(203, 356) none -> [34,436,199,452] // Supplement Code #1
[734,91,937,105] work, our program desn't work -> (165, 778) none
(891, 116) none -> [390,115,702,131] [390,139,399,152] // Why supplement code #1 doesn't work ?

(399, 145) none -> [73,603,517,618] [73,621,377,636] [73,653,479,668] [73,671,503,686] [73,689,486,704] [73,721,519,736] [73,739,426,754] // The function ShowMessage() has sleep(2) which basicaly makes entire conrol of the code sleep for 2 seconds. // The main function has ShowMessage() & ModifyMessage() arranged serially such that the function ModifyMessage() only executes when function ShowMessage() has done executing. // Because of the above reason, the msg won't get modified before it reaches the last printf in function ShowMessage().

==

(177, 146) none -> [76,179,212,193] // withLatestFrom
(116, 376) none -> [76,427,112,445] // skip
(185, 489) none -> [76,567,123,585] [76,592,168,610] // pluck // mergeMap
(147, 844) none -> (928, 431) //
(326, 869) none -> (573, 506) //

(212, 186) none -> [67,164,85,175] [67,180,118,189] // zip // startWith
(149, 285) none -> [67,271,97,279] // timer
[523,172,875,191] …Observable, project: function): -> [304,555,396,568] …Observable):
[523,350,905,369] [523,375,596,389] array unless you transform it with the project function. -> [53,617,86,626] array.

__YOUR INSTRUCTIONS__.
Figure out how many lines of the material include the string "work", and reply with only that figure.

__TASK RESULT__.
2